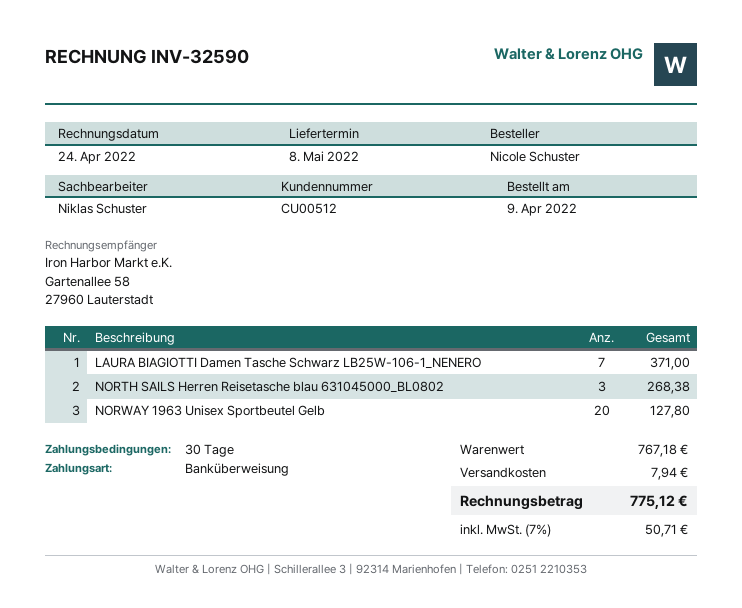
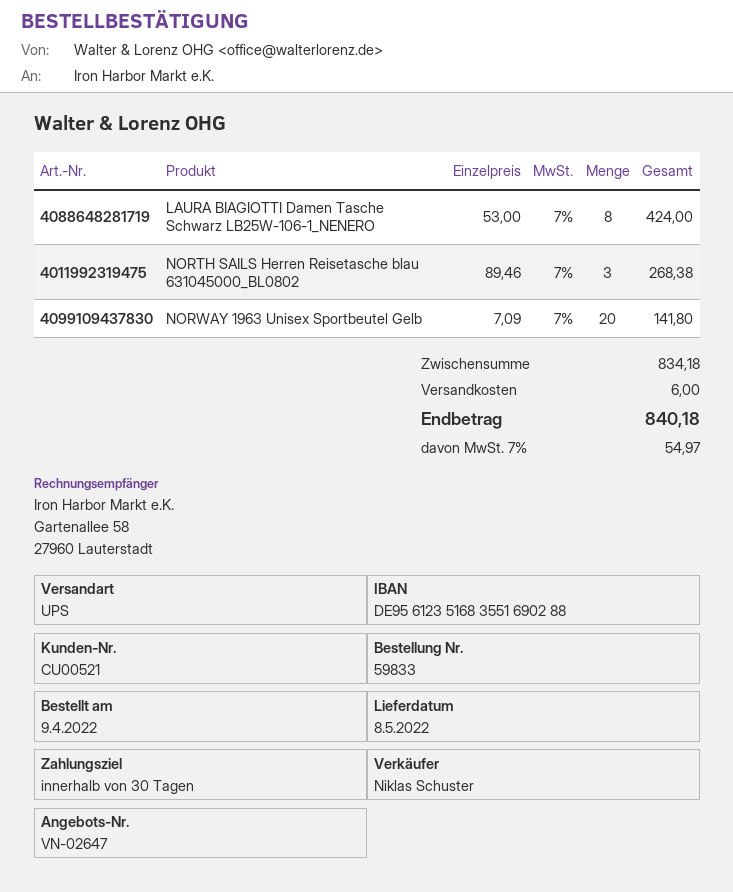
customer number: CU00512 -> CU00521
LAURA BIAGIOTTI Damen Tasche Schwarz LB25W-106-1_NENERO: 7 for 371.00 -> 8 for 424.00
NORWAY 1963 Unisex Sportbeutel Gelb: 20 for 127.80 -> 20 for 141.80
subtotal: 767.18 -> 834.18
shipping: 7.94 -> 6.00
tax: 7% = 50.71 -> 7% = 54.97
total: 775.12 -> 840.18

○ ○ ○ ○ ○

The task: Quote, exactly and only, the lines from the first line of the data above through the line containing "tax: 7% = 50.71 -> 7% = 54.97". The pictures do not belong in it.

Problem solution:
customer number: CU00512 -> CU00521
LAURA BIAGIOTTI Damen Tasche Schwarz LB25W-106-1_NENERO: 7 for 371.00 -> 8 for 424.00
NORWAY 1963 Unisex Sportbeutel Gelb: 20 for 127.80 -> 20 for 141.80
subtotal: 767.18 -> 834.18
shipping: 7.94 -> 6.00
tax: 7% = 50.71 -> 7% = 54.97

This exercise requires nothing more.